Date Posted: 3/17/2011 1:36:12 PM
Name: Jay Blain

Mary Ann, You can be involved by knowing who your Representative and Senator are and contacting them with your stories about your classroom. Let them know how their votes on legislation affect the students in your school. In addition, support public education friendly candidates when it is time to vote. Talk to your family and friends about their legislators affect public education and encourage them to support public education friendly candidates as well. Those are a few things you can do.

The purpose of unions

Date Posted: 3/17/2011 12:50:24 PM
Name: Jerry Monson

Cammeron, In response to your question, "What do Unions do besides protect mediocrity?". First of all, what makes you think that is the purpose of Unions, outside of a legislator making the comment? As far as education, the UEA has done exactly the opposite. The purpose of UEA is to improve education, as well as ensure due process for members. There are many ideas of how to change education, but many ideas are not founded on any research to show their effectiveness. UEA promotes and supports research based change that has been proven effective, so that the precious tax dollars that we spend on education are not wasted on unproven ideas and programs, but are rooted in proven, effective programs. UEA works to protect the rights of due process for teachers. I have personally witnessed the UEA being agressive in removing teachers that are not effective. When an ineffective teacher remains in the classroom, it is the responsibility of the administrator to help the teacher improve, or replace them. When improvement has not occurred, it was the Association leaders that pressed administration to replace the teacher. Tell me how that is defending mediocrity. The goal of the Association is to have a quality teacher in every classroom. When you learn more of what UEA stands for and fights for, I think you would see that trying to elevate education and those that deliver it is the real purpose of the Association. I invite you to learn more, to know for yourself what UEA "really" does.

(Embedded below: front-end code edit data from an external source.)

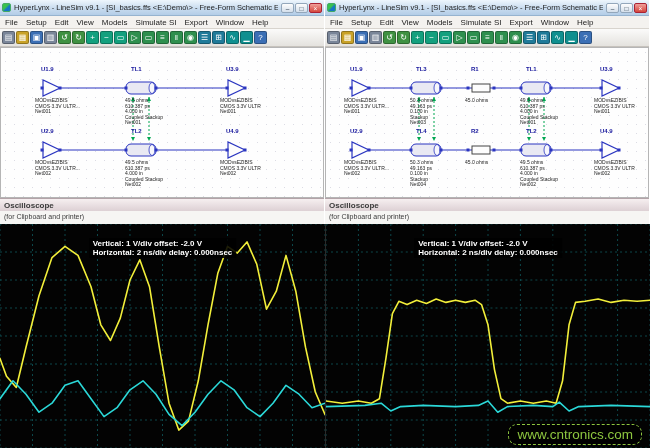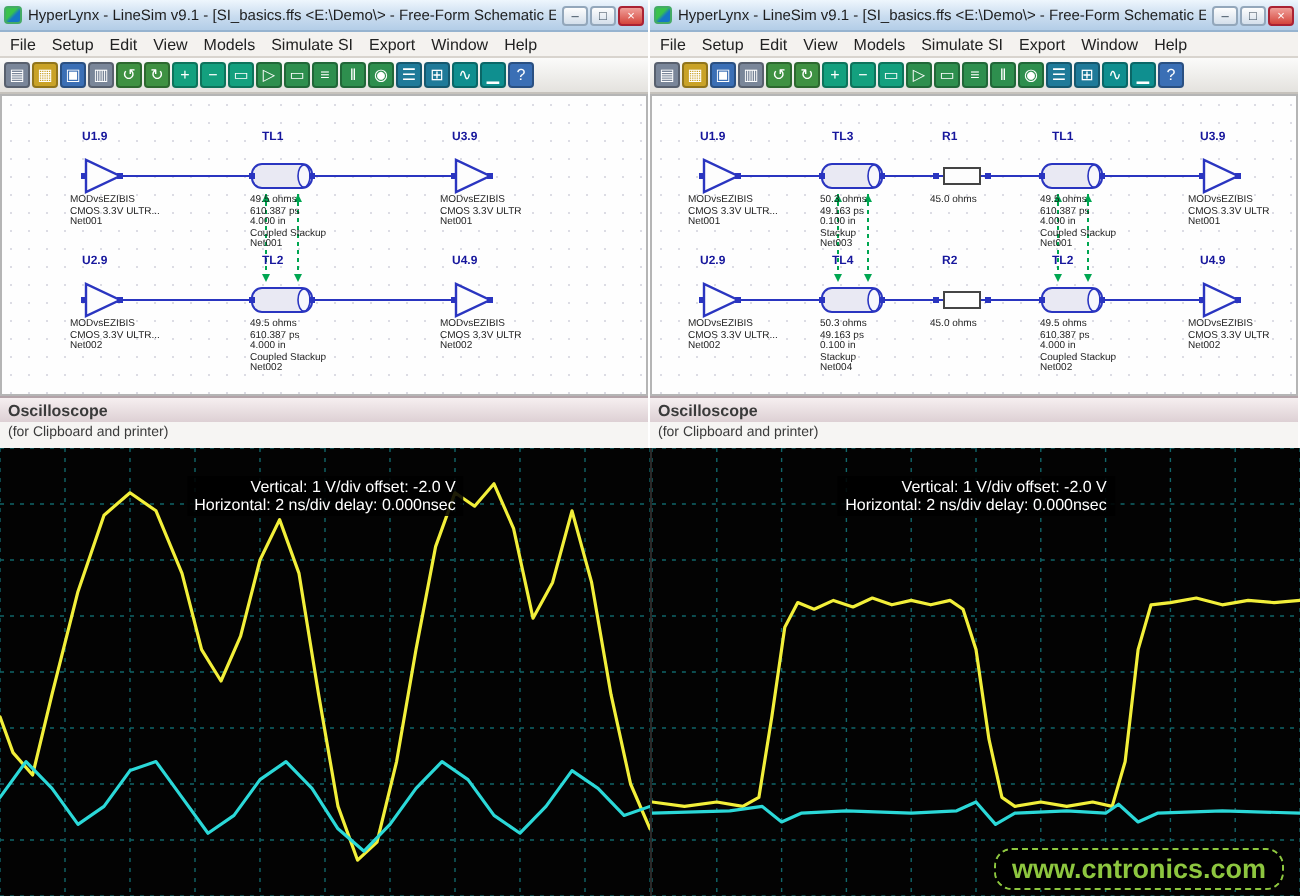--- a/index.html
+++ b/index.html
@@ -40,8 +40,8 @@
   .scope{position:relative;background:#030303;overflow:hidden;}
   .scope.right{border-left:1px solid #2a2a2a;}
   .scope svg{position:absolute;inset:0;width:100%;height:100%;}
-  .scope-text{position:absolute;top:14px;left:50%;transform:translateX(-50%);text-align:right;
-              font-size:8px;font-weight:normal;color:#fff;background:rgba(0,0,0,.88);padding:1px 4px;white-space:nowrap;z-index:2;}
+  .scope-text{position:absolute;top:14px;left:50%;transform:translateX(-50%);text-align:left;
+              font-size:8px;font-weight:bold;color:#fff;background:rgba(0,0,0,.88);padding:1px 4px;white-space:nowrap;z-index:2;}
   .watermark{position:absolute;right:8px;bottom:3px;font-size:13.5px;font-weight:bold;
              border:1px dashed;padding:2px 8px;border-radius:9px;background:#000;z-index:3;}
 </style>

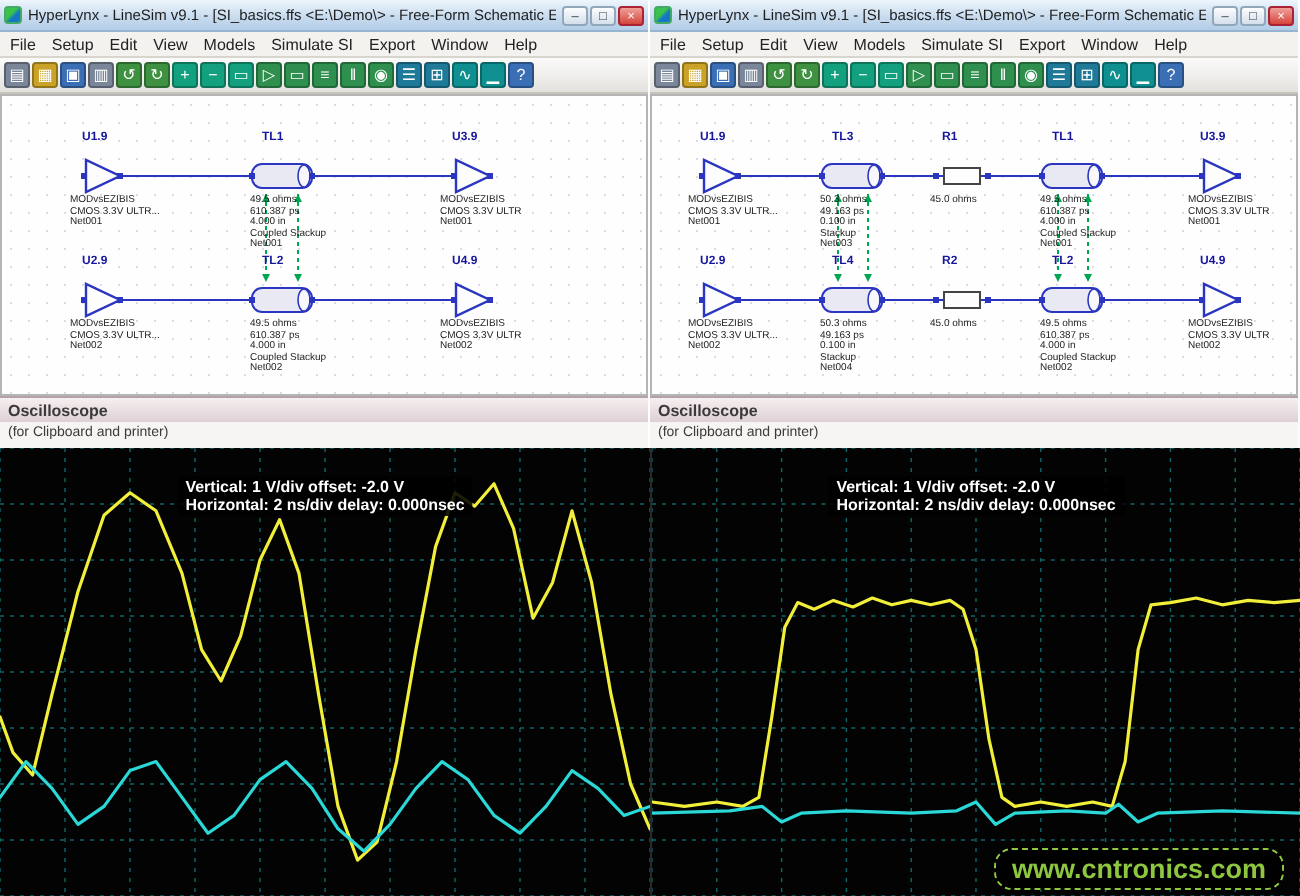--- a/index.html
+++ b/index.html
@@ -42,7 +42,7 @@
   .scope svg{position:absolute;inset:0;width:100%;height:100%;}
   .scope-text{position:absolute;top:14px;left:50%;transform:translateX(-50%);text-align:left;
               font-size:8px;font-weight:bold;color:#fff;background:rgba(0,0,0,.88);padding:1px 4px;white-space:nowrap;z-index:2;}
-  .watermark{position:absolute;right:8px;bottom:3px;font-size:13.5px;font-weight:bold;
+  .watermark{position:absolute;right:8px;bottom:3px;font-size:13.5px;font-weight:normal;
              border:1px dashed;padding:2px 8px;border-radius:9px;background:#000;z-index:3;}
 </style>
 </head>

What do Unions do besides protect mediocrity?

Date Posted: 3/17/2011 10:52:33 AM
Name: Cammeron Hodson

I am honestly inquiring...

"Roll Up Our Sleeves"

Date Posted: 3/16/2011 4:05:31 PM
Name: Steven Harper

It's time to roll up our sleeves and work together as teachers to support our UEA president, the most out-spoken, honest, and knowledgeable we've had in years. Organizing is not rocket science, but it does take a leader's vision & committed boots on the ground to fight against the well-organized foes of public education. !Venceremos!

What do we do?

Date Posted: 3/15/2011 4:42:54 PM
Name: Mary Ann Travis

Although I was raised in a Catholic school, I am presently a public school teacher. What can I do to help insure that all of our kids, I work in a Title 1 school, get all of the help that they need? Also, how do we protect our profession from being destroyed and the associations dismantled? Any suggestions?